# My saddle lifts in the back?



## Pistol Babe (Jun 14, 2011)

I have recently noticed that my saddle is tipping up in the back some when I put it on my horse. It had always done that but I didn't really notice it until recently.. I believe the problem is because the saddle is too wide for him. He gets a little irritated when I cinch him up. He didn't do this with my old saddle and the saddle also didn't lift up. I would get a new saddle but I can't afford to buy a new saddle for him and my old saddle is broken beyond repair.. I thought maybe I could compensate the poor fit some with a different pad since I need a new pad anyway. The pad I have is very thick but it is also too long for the saddle and his back... I thought maybe this pad would help or one similar. What do y'all think? Barrel Racer Tack Store: BioFit Correction Saddle Pad


----------



## corinowalk (Apr 26, 2010)

With the saddle pad that is too long, try it first and see if it makes a difference in the fit. I would hate to buy a $150 saddle pad if it isn't going to help in the long run. A picture would really help. Is this a barrel saddle? If so, does it have a back cinch? Fit the front and strap the back down. Good luck!


----------



## bubba13 (Jan 6, 2007)

Can you post a picture of your saddle on your horse?


----------



## Pistol Babe (Jun 14, 2011)

Yes, it is a barrel saddle. I am starting to work him on barrels so I am also wanting to get a pad for barrels too. The slots for the back cinch are really there for looks more than purpose.. The pictures I have don't show how much it really lifts.. I will try to get better ones tomorrow to show what I am talking about. But here is one with the very thick, work pad...


----------



## Pistol Babe (Jun 14, 2011)

Btw, the picture is old. Like over a year old. He has lost some weight and the saddle seems to be tipping more now than in this picture. I think it will only get worse as he ages. He is 15 years old. Oh and the pad is 32"x32" and at least 1" thick. Pistol is just barely 14.3hh if that helps you understand how large that pad is on him.


----------



## flytobecat (Mar 28, 2010)

Try taking a picture from the front and back with just the saddle on him. Its really hard to tell anything from this picture.


----------



## NdAppy (Apr 8, 2009)

And a side pic of him without the saddle.


----------



## Pistol Babe (Jun 14, 2011)

Yeah that is what I am going to try to do tomorrow when if I get the chance. It REALLY shows the poor fit without the pad...


----------



## corinowalk (Apr 26, 2010)

In that picture, the pommel looks very close to his withers. If he comes up and you come forward, it may just scrape his withers. I don't think a pad is going to help too much.

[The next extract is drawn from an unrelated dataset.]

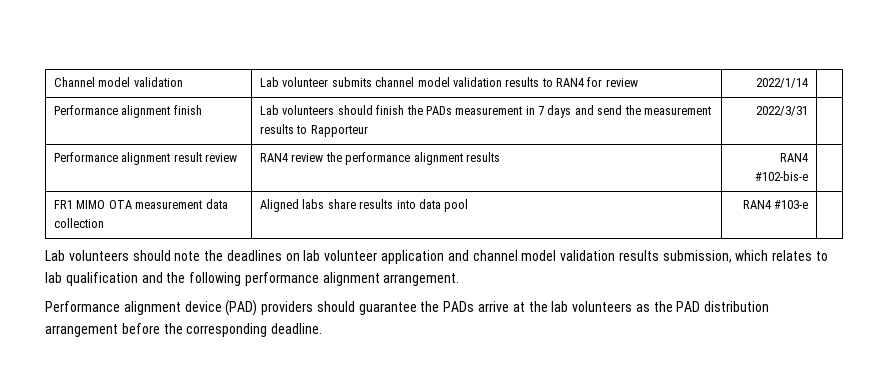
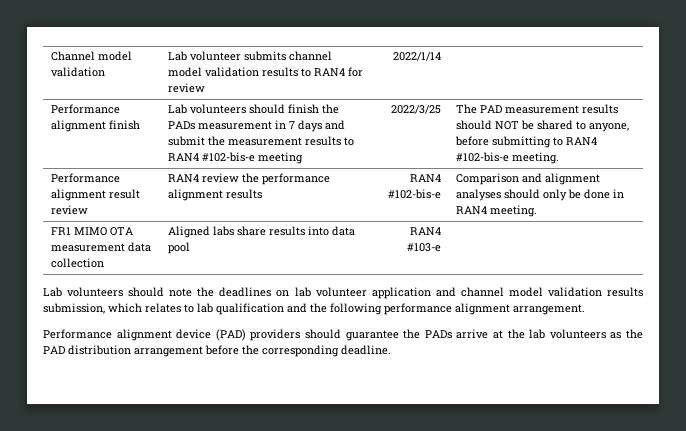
- Performance alignment finish | Lab volunteers should finish the PADs measurement in 7 days and send the measurement results to Rapporteur | 2022/3/31 |
+ Performance alignment finish | Lab volunteers should finish the PADs measurement in 7 days and submit the measurement results to RAN4 #102-bis-e meeting | 2022/3/25 | The PAD measurement results should NOT be shared to anyone, before submitting to RAN4 #102-bis-e meeting.
- Performance alignment result review | RAN4 review the performance alignment results | RAN4 #102-bis-e |
+ Performance alignment result review | RAN4 review the performance alignment results | RAN4 #102-bis-e | Comparison and alignment analyses should only be done in RAN4 meeting.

A more recent picture will help lots.


----------



## smrobs (Jul 30, 2008)

I agree on a more recent picture when you can. I agree that it looks far too close to his withers. If you cannot put a couple of fingers between the underside of the gullet and his withers when you are sitting on him, then you have a pretty serious fit issue. A thicker cutback pad will help for the short term just to get it up off his withers, but you should really start looking around for a saddle that will fit him better.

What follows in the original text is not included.